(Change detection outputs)
Segment Open
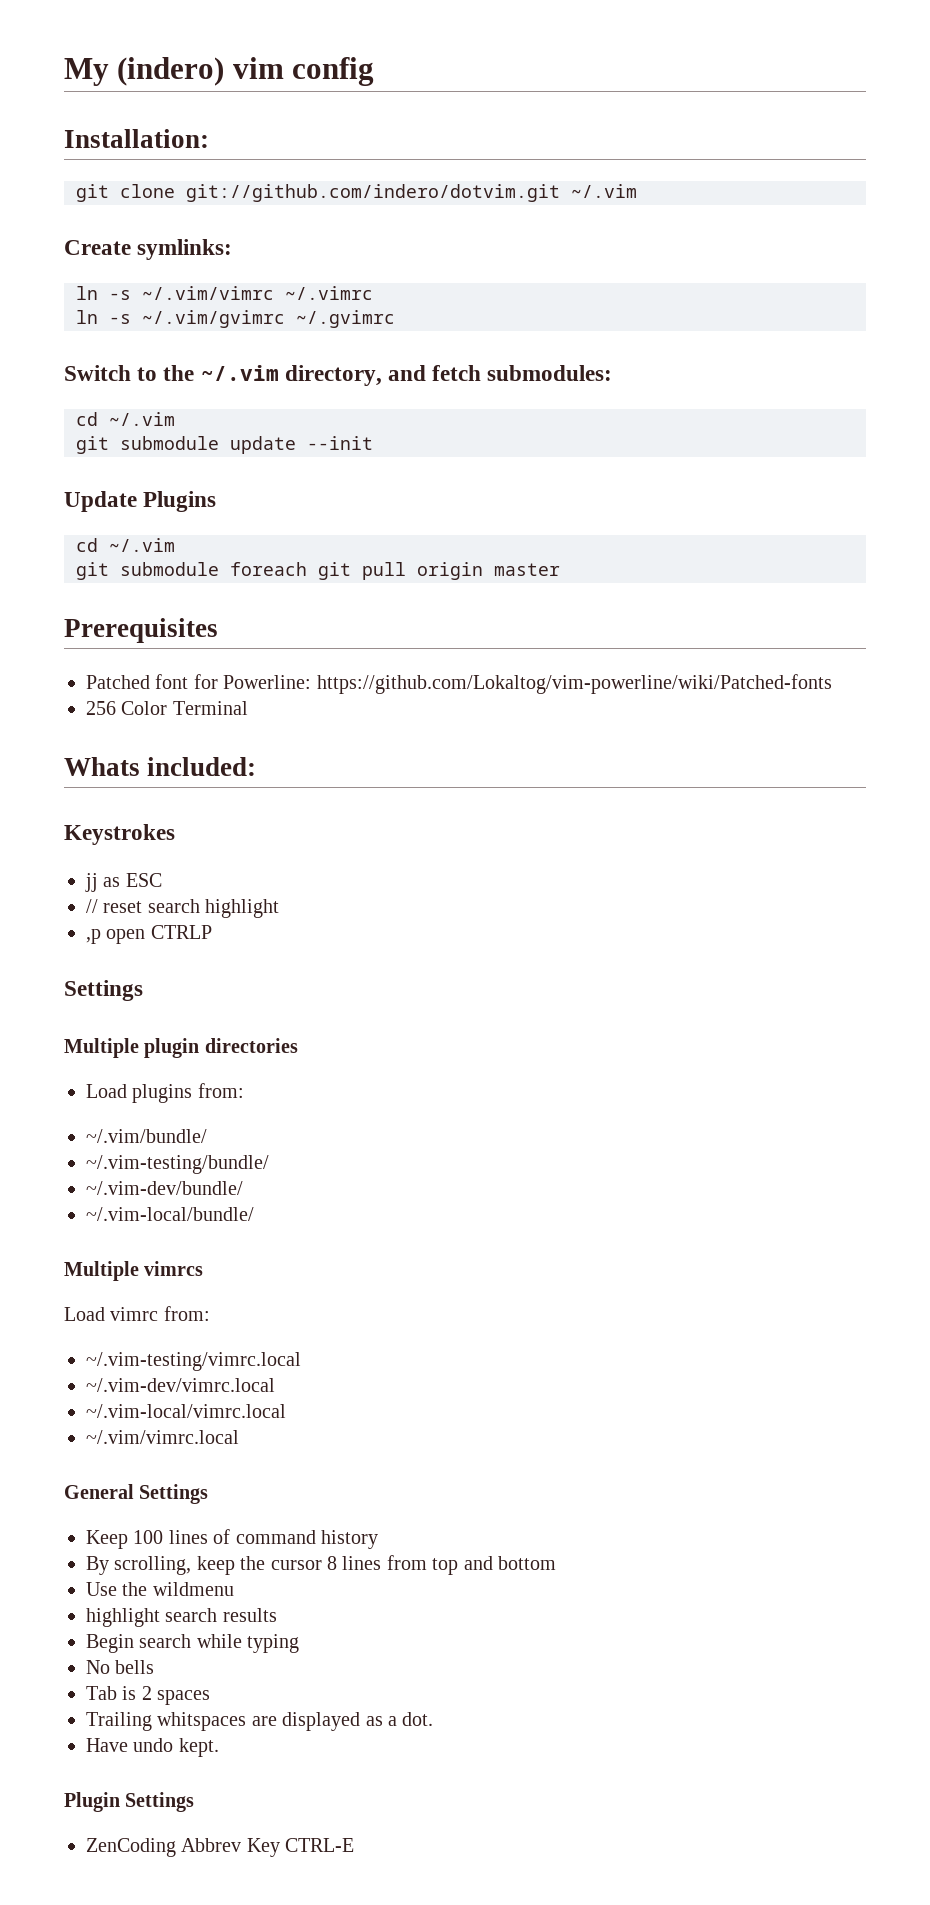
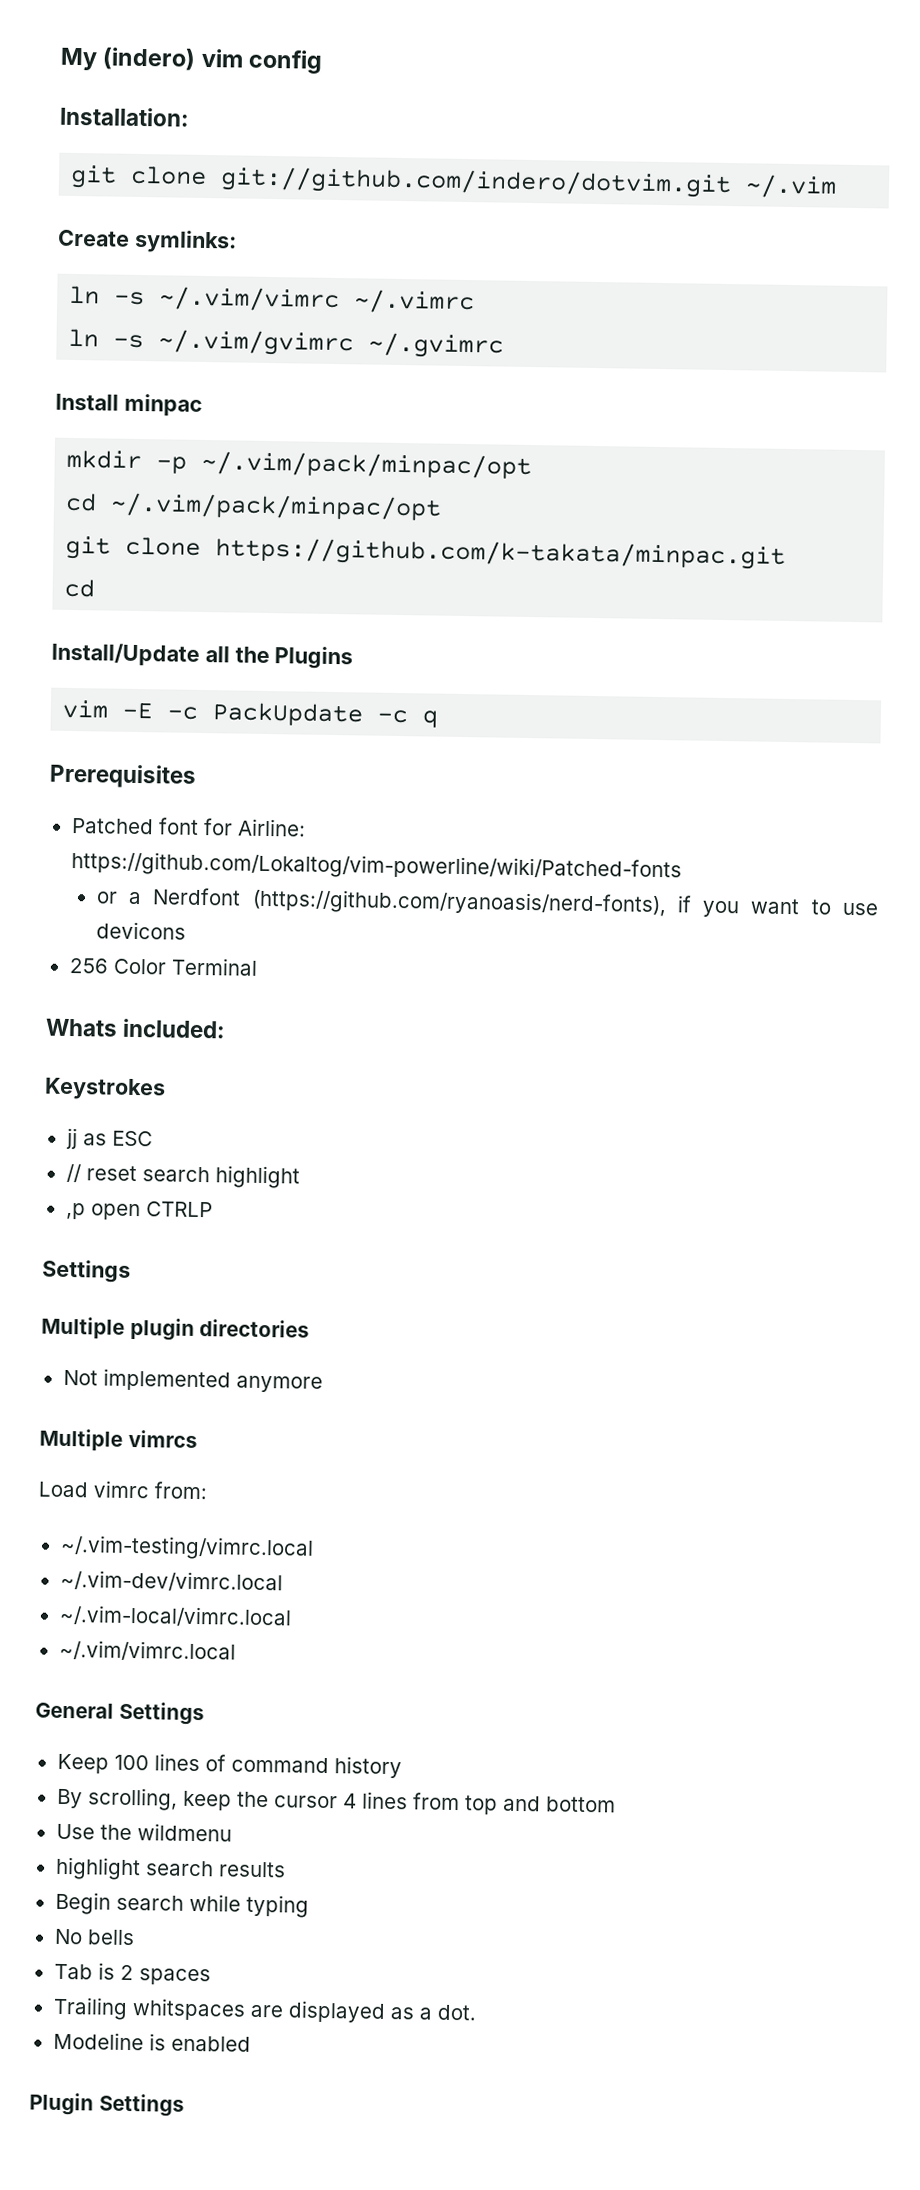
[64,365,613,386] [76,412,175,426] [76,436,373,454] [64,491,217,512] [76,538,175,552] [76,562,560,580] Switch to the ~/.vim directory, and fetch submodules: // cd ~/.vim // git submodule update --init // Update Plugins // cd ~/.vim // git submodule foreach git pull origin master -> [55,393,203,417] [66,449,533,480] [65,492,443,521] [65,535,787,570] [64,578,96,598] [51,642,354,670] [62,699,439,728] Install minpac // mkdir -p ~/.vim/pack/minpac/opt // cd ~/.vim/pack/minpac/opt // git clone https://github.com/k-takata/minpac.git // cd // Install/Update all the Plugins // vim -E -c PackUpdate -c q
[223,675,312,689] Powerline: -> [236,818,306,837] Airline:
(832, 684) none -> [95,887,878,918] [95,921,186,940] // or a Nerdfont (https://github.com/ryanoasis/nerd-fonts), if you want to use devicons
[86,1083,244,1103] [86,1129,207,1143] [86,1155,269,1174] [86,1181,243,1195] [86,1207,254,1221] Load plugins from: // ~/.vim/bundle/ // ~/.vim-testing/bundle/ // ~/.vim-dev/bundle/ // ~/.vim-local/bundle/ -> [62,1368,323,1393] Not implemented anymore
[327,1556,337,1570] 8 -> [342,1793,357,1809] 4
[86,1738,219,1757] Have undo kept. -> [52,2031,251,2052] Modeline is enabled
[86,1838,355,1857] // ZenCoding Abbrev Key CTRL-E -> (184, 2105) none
Segment Closed
Segment Open
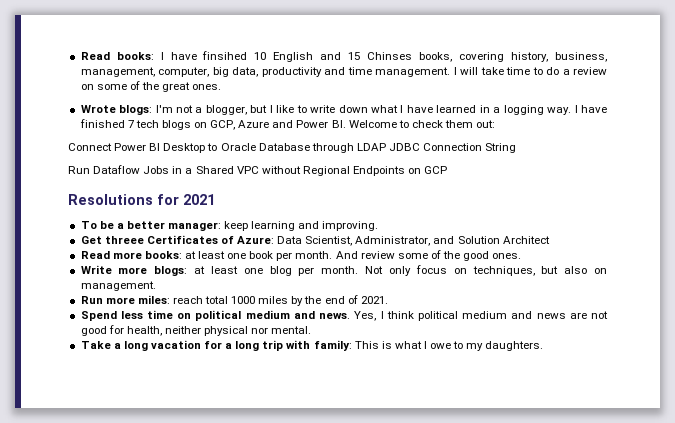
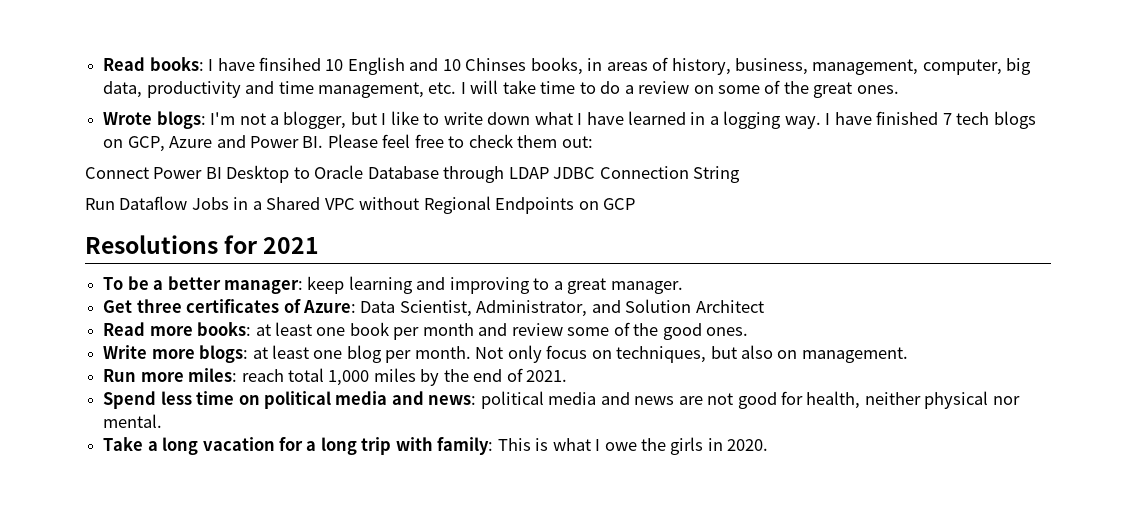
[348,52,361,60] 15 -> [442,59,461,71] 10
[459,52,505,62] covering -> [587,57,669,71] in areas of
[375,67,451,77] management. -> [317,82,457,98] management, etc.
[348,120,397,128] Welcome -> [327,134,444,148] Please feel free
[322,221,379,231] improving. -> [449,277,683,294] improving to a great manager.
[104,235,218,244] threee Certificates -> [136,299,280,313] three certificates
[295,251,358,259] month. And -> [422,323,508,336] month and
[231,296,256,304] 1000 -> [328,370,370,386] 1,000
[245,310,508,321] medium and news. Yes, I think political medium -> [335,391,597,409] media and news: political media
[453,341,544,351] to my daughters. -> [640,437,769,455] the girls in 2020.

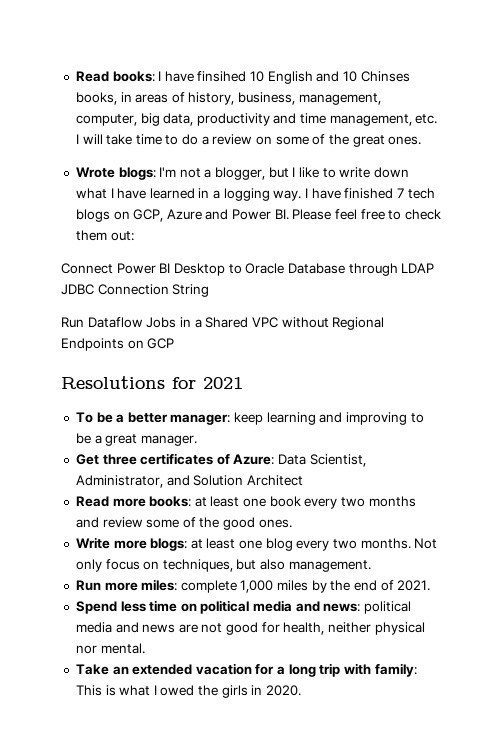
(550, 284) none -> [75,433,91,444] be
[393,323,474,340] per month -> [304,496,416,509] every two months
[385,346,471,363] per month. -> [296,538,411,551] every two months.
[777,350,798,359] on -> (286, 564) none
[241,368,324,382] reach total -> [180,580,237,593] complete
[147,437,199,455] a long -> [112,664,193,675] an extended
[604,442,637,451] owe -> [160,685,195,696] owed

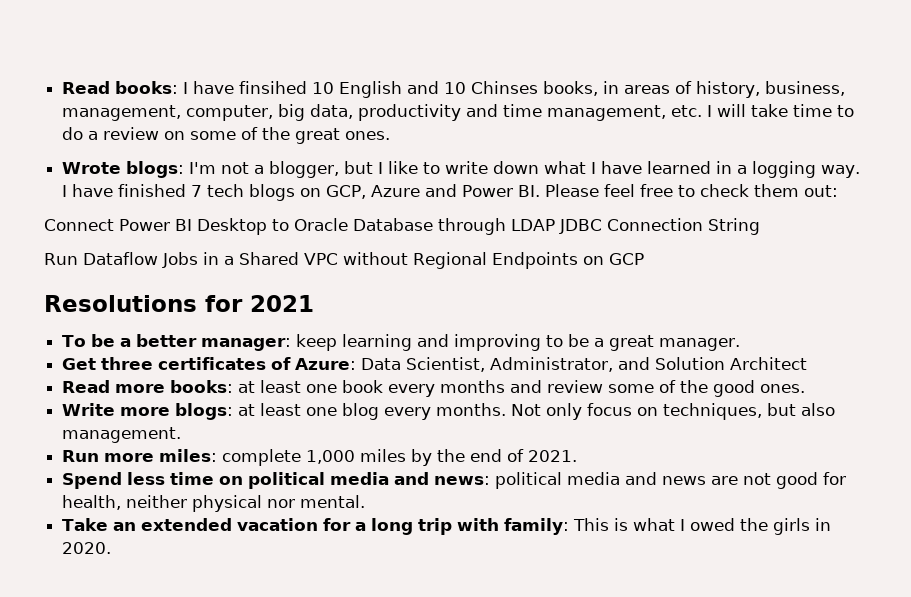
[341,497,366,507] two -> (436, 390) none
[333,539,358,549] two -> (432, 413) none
Segment Closed
From the records above, transcribe without alteration every line from the one with "[341,497,366,507] two -> (436, 390) none" to the one with "[333,539,358,549] two -> (432, 413) none", inclusive.

Task output:
[341,497,366,507] two -> (436, 390) none
[333,539,358,549] two -> (432, 413) none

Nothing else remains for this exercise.